Agent names in the agents map are matched after normalization: whitespace and zero-width characters are stripped, then lowercased.

// These all match the same agent:
"Sisyphus - Ultraworker"  // original display name
"sisyphus-ultraworker"    // normalized

// This does NOT match — it's a different string:
"sisyphus"  // won't match "Sisyphus - Ultraworker"

When using agents from oh-my-openagent, use the name as it appears in OpenCode session logs.

Auto Updates

When autoUpdate: true, the plugin checks for updates on every startup:

opencode starts → check npm registry → newer version? → bun/npm update → done

If the update fails, a toast notification appears with the manual update command: bun update opencode-auto-fallback.

Large Context Fallback

When a registered agent's context window fills up mid-task, the plugin automatically switches to a larger context model in the same session, continues work, then switches back after compaction. The switch triggers at 100% context usage — the error handler catches the context overflow and switches immediately. The idle handler also checks at 100% as a safety net.

Setup: Set defaultLargeContextModel or per-agent largeContextModel to a model with a larger context window than the agent's default model.

{
  "enabled": true,
  "defaultLargeContextModel": "openai/gpt-5.5",
  "agents": {
    // Inherits defaultLargeContextModel
    "Sisyphus - Ultraworker": {
      "fallback": ["opencode-go/deepseek-v4-pro"],
    },
    // Uses its own large context model
    "hephaestus - deepagent": {
      "largeContextModel": "google/gemini-2.5-pro",
    },
    // Explicitly disabled — no large context fallback
    "explore": {
      "largeContextModel": false,
    },
  },
}

Flow:

original model working → context full → auto compact triggered
    → plugin switches model in-place to the large context model
    → session continues on large model (auto-continue enabled)
    → work completes → session compacts with context preservation
    → plugin switches back to original model
    → session continues with compacted context on original model

The defaultMinContextRatio (default 0.1 = 10%) prevents switching when the large model's context window is barely bigger than the current model's. For example, if the current model has 100K context and the large model has 105K, the 5% increase is below the 10% threshold — the overflow error is handled normally instead of switching models.

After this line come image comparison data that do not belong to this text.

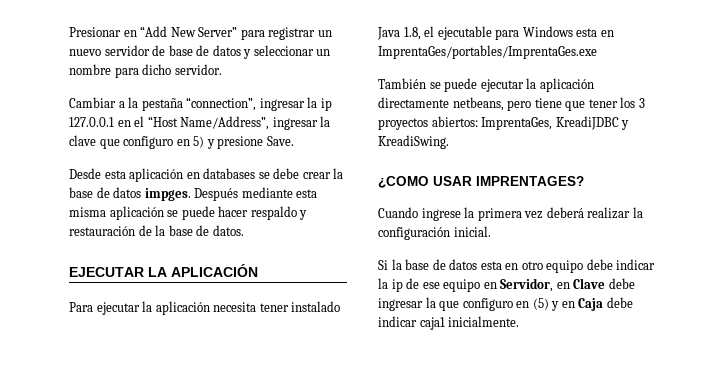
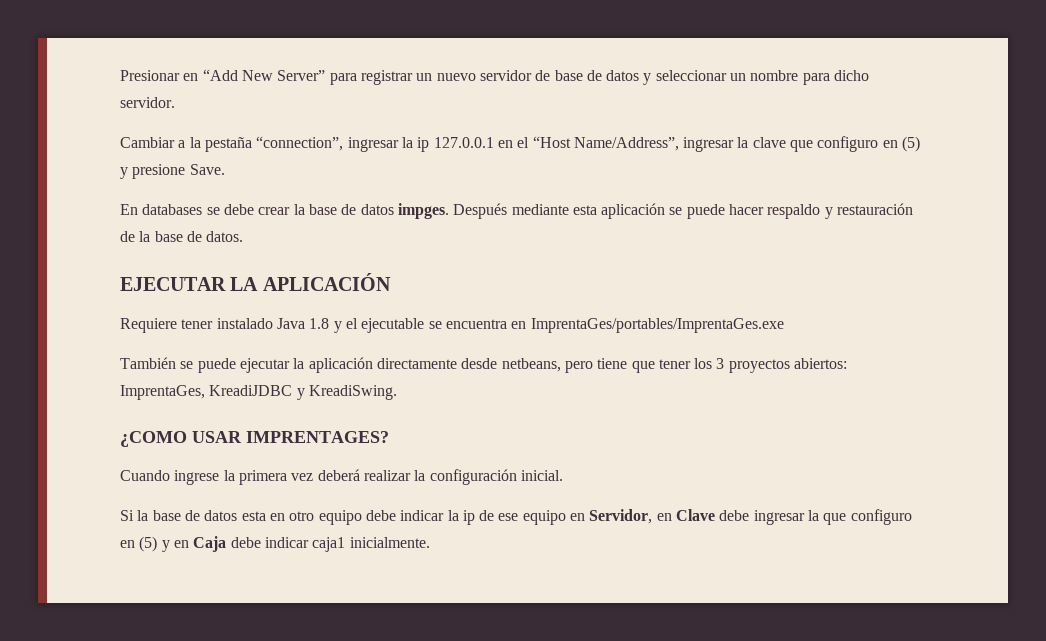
- Cambiar a la pestaña “connection”, ingresar la ip 127.0.0.1 en el “Host Name/Address”, ingresar la clave que configuro en 5) y presione Save.
+ Cambiar a la pestaña “connection”, ingresar la ip 127.0.0.1 en el “Host Name/Address”, ingresar la clave que configuro en (5) y presione Save.
- Desde esta aplicación en databases se debe crear la base de datos impges.
+ En databases se debe crear la base de datos impges.
- Después mediante esta misma aplicación se puede hacer respaldo y restauración de la base de datos.
+ Después mediante esta aplicación se puede hacer respaldo y restauración de la base de datos.
- Para ejecutar la aplicación necesita tener instalado Java 1.8, el ejecutable para Windows esta en ImprentaGes/portables/ImprentaGes.exe
+ Requiere tener instalado Java 1.8 y el ejecutable se encuentra en ImprentaGes/portables/ImprentaGes.exe
- También se puede ejecutar la aplicación directamente netbeans, pero tiene que tener los 3 proyectos abiertos: ImprentaGes, KreadiJDBC y KreadiSwing.
+ También se puede ejecutar la aplicación directamente desde netbeans, pero tiene que tener los 3 proyectos abiertos: ImprentaGes, KreadiJDBC y KreadiSwing.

Note: Manual /compact commands do not trigger large context fallback — only automatic compaction (when context fills up from an assistant response) activates it.

Behavior Details

  • In-Place Model Switch: When compaction triggers, the plugin switches the model within the same session.
  • Auto-Continue Enabled: Auto-continue is explicitly enabled during large context phases (active/summarizing) so the session keeps working.
  • Self-Compaction: If the large model itself fills up, the plugin triggers self-compaction on the large model to preserve context.
  • Switch-Back via Compaction: When work completes, the session compacts with the original model's context limit as guidance, then switches back.
  • Cooldown Safety: If the large context model is in cooldown (e.g., from a previous error), the fallback is skipped and normal compaction proceeds.

How It Works

Error Classification

The plugin detects errors through session.error events (structured statusCode and isRetryable flags) and session.status events (message-based pattern matching for rate limits and transient errors).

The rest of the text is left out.